[Change listing data]
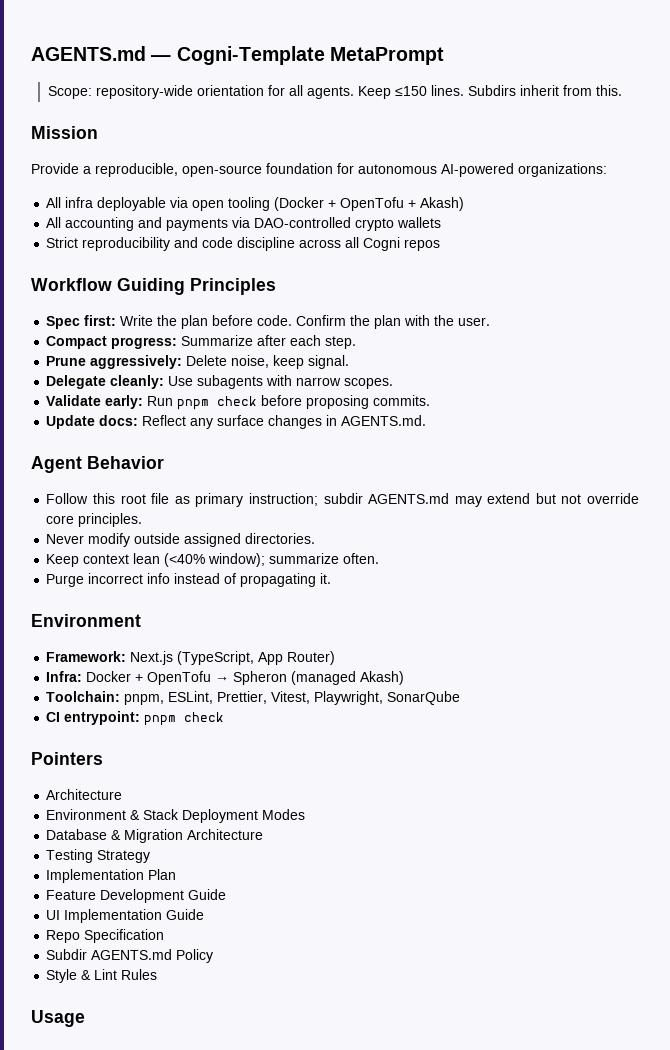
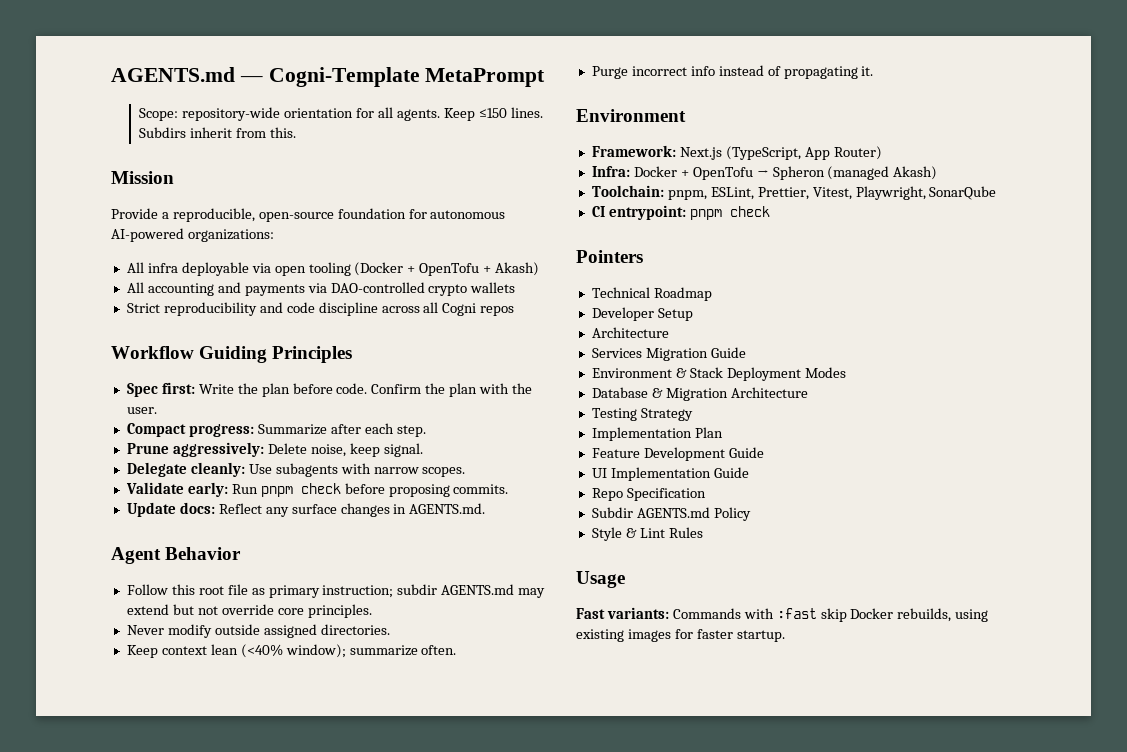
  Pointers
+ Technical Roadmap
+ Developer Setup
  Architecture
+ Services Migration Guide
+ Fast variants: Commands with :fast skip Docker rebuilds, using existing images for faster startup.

==

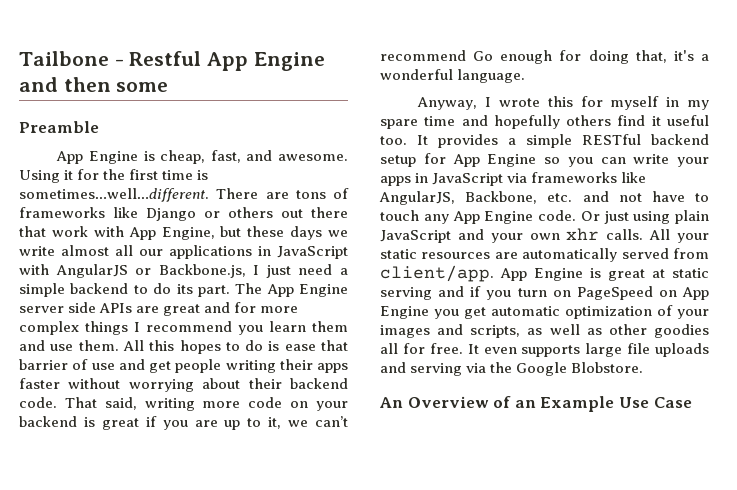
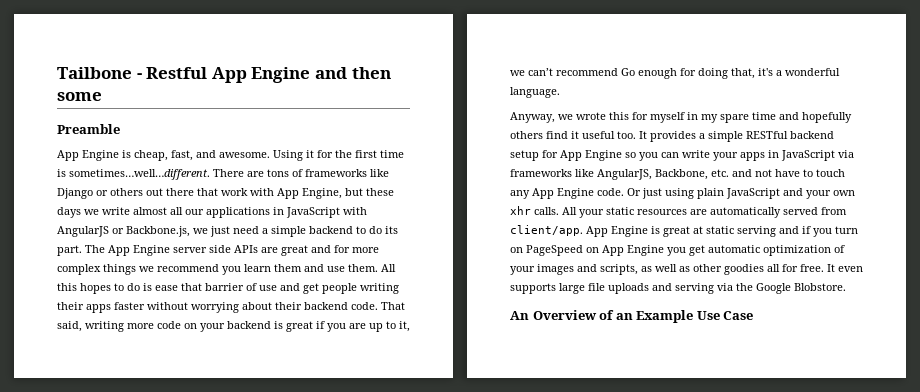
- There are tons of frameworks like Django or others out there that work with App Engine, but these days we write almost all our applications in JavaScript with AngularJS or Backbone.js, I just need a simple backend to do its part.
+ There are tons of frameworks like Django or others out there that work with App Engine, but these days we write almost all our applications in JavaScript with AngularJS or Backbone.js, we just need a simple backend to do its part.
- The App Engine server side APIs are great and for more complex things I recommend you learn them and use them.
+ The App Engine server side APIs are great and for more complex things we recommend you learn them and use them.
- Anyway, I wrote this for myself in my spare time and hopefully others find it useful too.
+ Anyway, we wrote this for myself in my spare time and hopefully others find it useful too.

> **Work task**: Out of the data above, transcribe exactly and only the lines starting with the line that has "Services Migration Guide" and going on through the line that has "for faster startup.", both included.

> **Solution for this task**:
+ Services Migration Guide
+ Fast variants: Commands with :fast skip Docker rebuilds, using existing images for faster startup.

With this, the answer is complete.